Major Professors:  Julie Dickerson and Carolyn Lawrence-Dill

Machine learning tools for mRNA isoform function prediction

This dissertation is focused on improving mRNA isoform characterization in terms of functional networks, function prediction and tissue-specificity. There are three major challenges in solving these problems. The first is the unavailability of mRNA isoform level functional data which is required to develop machine learning tools. However, the available data, even at the gene level doesn’t include all genes, further complicating the matter. The second challenge is the lack of information about tissue-specificity in functional databases such as Gene Ontology, Kyoto Encyclopedia of Genes and Genomes and UniProt. The third challenge is the lack of mRNA isoform level “ground truth” functional annotation data to evaluate prediction methods.

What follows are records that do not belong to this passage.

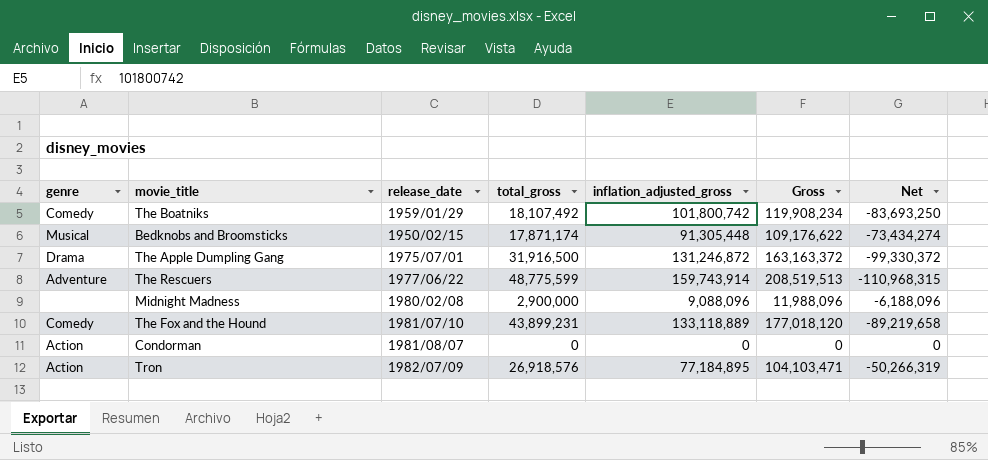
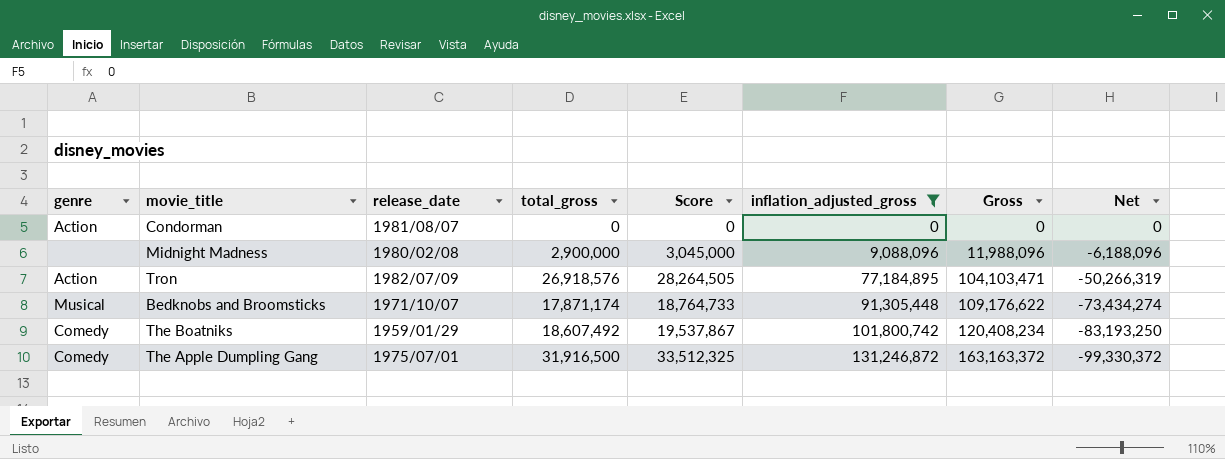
filter: none -> inflation_adjusted_gross <= 131,246,872
row order: none -> inflation_adjusted_gross ascending
column Score | formula: none -> [total_gross] * 1.05
Bedknobs and Broomsticks | release_date: 1950/02/15 -> 1971/10/07
The Boatniks | total_gross: 18,107,492 -> 18,607,492
The Boatniks | Gross: 119,908,234 -> 120,408,234
The Boatniks | Net: -83,693,250 -> -83,193,250
The Apple Dumpling Gang | genre: Drama -> Comedy

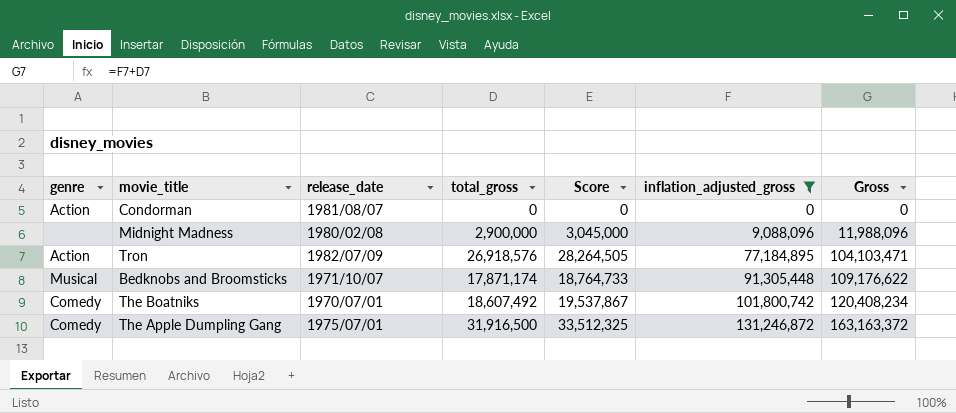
column Net | formula: [total_gross] - [inflation_adjusted_gross] -> none
The Boatniks | release_date: 1959/01/29 -> 1970/07/01

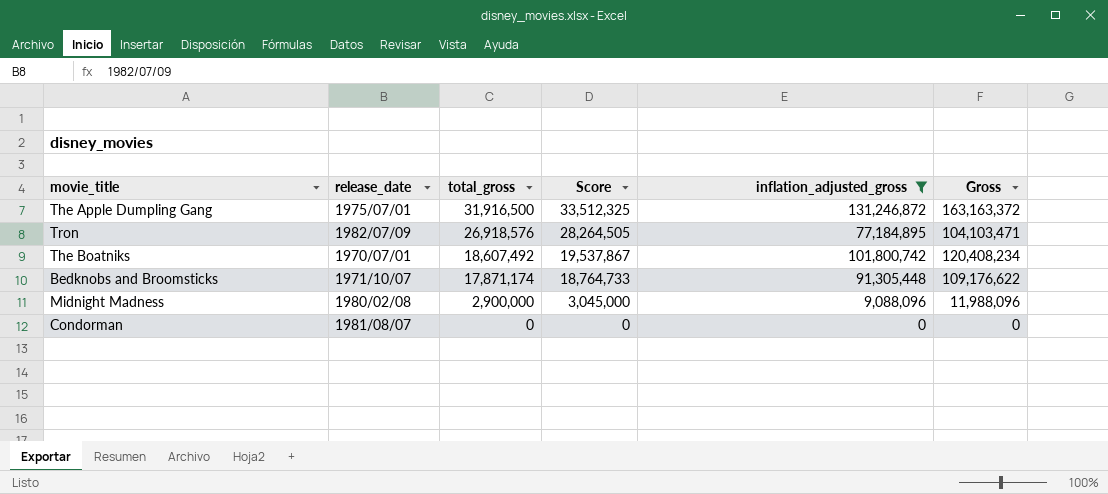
row order: inflation_adjusted_gross ascending -> total_gross descending
column genre | position: 1 -> none

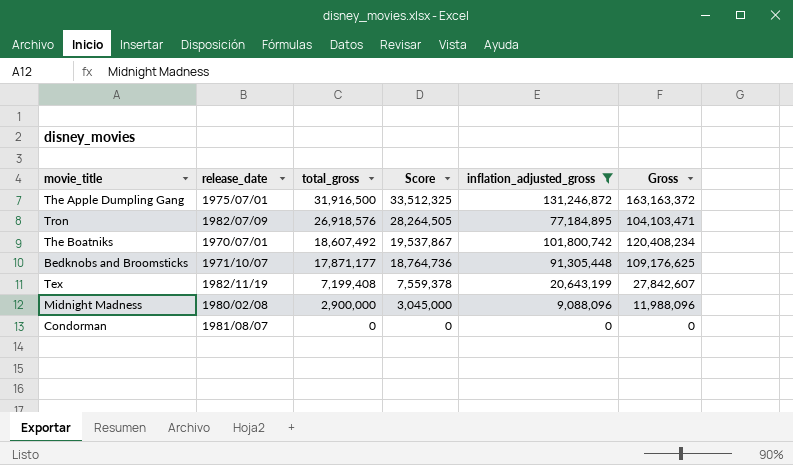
Bedknobs and Broomsticks | total_gross: 17,871,174 -> 17,871,177
Bedknobs and Broomsticks | Score: 18,764,733 -> 18,764,736
Bedknobs and Broomsticks | Gross: 109,176,622 -> 109,176,625
row Tex: none -> 1982/11/19 | 7,199,408 | 7,559,378 | 20,643,199 | 27,842,607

To address these challenges, this dissertation develops and describes two computational tools. The first is a supervised learning based machine learning framework for Tissue-spEcific mrNa iSoform functIonal Networks (TENSION). Next, we describe mRNA Function Recommendation System (mFRecSys), a recommendation system for making tissue-specific function recommendations for mRNA isoforms. By using explicit contexts for mRNA isoforms, Gene Ontology biological process terms and tissue-specific mRNA isoform expression, mFRecSys is able to make tissue-specific mRNA isoform function recommendations while TENSION predicts tissue-specific functional networks at mRNA isoform level.

This work emphasizes the significance of incorporating diverse biological context to develop better machine learning tools for biology. It also highlights the use of simplified supervised learning methods for biological network prediction. The machine learning models and recommendation systems developed as part of this work also draw attention to the power of simple mRNA isoform sequence based predictors to improve mRNA isoform function prediction. The methods developed have potential practical applications, for instance as predictive models for distinguishing the functions of different mRNA isoforms of the same gene or identifying tissue-specific functions of mRNA isoforms.